Whether you are going through a divorce later in life or simply looking toward the future, you must consider what will happen with your retirement. The choices and agreements that you make during your divorce could have a major impact on what happens when it is time for you to retire. To avoid these issues, you need to think ahead when crafting your divorce settlement.
You have some control if you and your spouse work together to reach an agreement. There are various steps you can take, from fair property division to requesting alimony, that will help you as you plan for your future.
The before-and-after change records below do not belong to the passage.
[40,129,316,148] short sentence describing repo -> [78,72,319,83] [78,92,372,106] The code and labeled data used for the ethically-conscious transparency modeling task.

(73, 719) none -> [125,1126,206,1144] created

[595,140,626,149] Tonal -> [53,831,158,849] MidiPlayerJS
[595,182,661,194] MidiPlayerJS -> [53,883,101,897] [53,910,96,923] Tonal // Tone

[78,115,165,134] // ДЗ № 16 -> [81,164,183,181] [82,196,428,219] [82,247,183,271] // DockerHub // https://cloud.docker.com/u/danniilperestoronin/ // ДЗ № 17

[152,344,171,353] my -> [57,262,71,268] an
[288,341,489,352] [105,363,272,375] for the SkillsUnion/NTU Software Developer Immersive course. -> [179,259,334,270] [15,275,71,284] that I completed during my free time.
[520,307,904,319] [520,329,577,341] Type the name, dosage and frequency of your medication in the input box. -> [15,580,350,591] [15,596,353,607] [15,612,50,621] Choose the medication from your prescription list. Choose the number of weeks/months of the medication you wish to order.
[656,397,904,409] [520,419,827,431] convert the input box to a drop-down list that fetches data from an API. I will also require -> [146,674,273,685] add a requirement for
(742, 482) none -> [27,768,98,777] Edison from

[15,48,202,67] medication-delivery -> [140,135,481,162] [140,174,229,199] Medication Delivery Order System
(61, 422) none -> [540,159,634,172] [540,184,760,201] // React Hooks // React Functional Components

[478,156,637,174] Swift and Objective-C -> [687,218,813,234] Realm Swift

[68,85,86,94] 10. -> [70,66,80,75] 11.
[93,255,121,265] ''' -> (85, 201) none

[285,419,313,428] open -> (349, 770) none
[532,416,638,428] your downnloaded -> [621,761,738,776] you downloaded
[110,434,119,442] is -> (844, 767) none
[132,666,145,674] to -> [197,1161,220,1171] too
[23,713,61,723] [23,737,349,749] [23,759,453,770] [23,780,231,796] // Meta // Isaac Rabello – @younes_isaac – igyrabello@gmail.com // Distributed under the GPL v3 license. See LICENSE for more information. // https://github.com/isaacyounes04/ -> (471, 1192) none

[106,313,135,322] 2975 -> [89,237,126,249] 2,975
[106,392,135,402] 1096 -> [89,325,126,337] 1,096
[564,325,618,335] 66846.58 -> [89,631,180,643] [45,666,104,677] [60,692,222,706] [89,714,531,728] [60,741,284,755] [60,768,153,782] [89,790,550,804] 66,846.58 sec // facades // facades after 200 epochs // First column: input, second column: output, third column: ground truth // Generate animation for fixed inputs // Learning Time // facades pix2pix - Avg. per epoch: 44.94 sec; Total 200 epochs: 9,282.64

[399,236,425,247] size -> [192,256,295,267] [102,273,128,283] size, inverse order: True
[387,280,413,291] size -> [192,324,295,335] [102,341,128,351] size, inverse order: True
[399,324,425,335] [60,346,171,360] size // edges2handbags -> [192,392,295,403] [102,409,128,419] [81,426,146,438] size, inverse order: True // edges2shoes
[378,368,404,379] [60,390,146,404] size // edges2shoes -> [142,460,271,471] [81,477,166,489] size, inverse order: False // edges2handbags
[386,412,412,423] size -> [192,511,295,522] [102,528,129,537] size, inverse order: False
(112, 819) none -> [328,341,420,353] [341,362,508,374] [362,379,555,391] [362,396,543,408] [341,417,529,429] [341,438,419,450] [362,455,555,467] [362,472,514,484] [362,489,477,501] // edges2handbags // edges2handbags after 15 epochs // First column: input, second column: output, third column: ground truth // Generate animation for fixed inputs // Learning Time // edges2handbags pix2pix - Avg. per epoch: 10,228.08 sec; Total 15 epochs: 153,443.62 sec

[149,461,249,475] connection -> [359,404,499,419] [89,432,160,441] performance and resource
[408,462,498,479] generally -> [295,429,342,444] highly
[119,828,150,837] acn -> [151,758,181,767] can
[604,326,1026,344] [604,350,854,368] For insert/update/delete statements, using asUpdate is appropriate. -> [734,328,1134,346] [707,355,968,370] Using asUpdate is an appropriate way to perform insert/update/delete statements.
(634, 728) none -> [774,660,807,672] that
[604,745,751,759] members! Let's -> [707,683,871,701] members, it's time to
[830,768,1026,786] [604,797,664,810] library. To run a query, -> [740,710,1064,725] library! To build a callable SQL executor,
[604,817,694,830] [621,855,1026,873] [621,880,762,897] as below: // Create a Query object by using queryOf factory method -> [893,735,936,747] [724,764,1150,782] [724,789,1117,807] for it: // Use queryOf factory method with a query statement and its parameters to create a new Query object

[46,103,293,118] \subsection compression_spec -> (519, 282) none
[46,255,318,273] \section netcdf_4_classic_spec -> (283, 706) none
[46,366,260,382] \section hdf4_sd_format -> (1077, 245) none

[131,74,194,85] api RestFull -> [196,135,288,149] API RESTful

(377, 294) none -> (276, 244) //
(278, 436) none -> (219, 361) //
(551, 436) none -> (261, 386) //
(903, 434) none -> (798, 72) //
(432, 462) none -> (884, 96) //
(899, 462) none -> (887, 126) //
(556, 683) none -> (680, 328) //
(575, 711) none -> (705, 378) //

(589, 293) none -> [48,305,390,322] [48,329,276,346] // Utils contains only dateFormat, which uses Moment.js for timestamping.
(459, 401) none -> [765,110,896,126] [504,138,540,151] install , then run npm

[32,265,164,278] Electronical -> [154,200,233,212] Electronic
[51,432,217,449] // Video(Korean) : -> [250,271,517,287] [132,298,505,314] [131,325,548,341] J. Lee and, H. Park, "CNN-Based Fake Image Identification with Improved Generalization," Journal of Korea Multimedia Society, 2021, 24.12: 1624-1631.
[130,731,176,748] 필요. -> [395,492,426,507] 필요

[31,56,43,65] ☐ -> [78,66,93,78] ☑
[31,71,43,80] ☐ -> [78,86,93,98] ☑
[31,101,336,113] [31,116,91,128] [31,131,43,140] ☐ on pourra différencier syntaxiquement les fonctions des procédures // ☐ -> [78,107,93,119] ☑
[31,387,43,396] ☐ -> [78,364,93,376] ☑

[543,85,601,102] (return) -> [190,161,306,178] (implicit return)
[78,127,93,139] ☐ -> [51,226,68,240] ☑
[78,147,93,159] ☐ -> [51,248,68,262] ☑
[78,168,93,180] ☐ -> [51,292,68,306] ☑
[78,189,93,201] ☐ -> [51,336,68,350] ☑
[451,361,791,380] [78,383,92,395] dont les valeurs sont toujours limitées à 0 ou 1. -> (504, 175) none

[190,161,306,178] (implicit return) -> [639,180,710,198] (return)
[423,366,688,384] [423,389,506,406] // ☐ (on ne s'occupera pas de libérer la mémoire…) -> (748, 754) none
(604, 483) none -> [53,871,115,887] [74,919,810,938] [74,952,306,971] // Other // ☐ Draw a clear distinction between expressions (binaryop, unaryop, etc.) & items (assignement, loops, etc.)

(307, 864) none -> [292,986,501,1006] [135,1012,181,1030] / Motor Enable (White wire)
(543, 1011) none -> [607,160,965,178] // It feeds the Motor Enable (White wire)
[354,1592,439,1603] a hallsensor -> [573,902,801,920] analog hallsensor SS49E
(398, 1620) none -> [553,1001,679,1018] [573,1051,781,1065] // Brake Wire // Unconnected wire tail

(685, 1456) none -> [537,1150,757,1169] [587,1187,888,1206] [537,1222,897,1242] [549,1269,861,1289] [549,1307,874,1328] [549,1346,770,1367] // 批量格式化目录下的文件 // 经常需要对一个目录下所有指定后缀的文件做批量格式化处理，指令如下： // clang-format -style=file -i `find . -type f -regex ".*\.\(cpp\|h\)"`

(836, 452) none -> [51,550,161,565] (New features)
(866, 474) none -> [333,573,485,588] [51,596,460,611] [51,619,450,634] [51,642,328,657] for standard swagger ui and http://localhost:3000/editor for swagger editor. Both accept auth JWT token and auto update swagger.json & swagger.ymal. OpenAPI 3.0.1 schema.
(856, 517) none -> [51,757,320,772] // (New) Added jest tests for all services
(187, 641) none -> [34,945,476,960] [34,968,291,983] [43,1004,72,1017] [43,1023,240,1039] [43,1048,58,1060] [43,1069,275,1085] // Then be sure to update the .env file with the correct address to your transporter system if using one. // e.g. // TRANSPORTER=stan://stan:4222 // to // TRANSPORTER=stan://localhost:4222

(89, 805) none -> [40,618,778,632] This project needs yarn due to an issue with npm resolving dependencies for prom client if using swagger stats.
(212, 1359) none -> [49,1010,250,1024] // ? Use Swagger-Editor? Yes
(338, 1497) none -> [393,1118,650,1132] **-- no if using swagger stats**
Understanding your finances
Money magazine suggests that you figure out your new budget after the divorce. It will more than likely change significantly; most people see a drop in income of around 25 to 50%. This can put your retirement accounts at risk. People often dip into their accounts to help them get by during and immediately after the divorce.
Be ready for this new budget so that you do not need to take money from your savings or retirement accounts. Use this knowledge to help guide you as you make property division decisions.
During property division, the court will expect you to be fair and equal. This does not mean that you have to get the same amount of property. It means that the value needs to be equal. This is important if you want to protect your retirement accounts. You may be able to trade other assets to retain your full account.
Thinking back to your new budget, it may make sense to let some assets go. For example, it may be best to sell your home instead of keeping it. The expenses of keeping it up may be too much after the divorce, and you can take the money you earn from the sale and put it into your retirement accounts to give them a nice boost.
Finally, if you really need it, you should ask for alimony. This is something to help you, especially if your ex-spouse will have a significantly higher income post-divorce than you. Do not be afraid to ask the court to give you spousal support.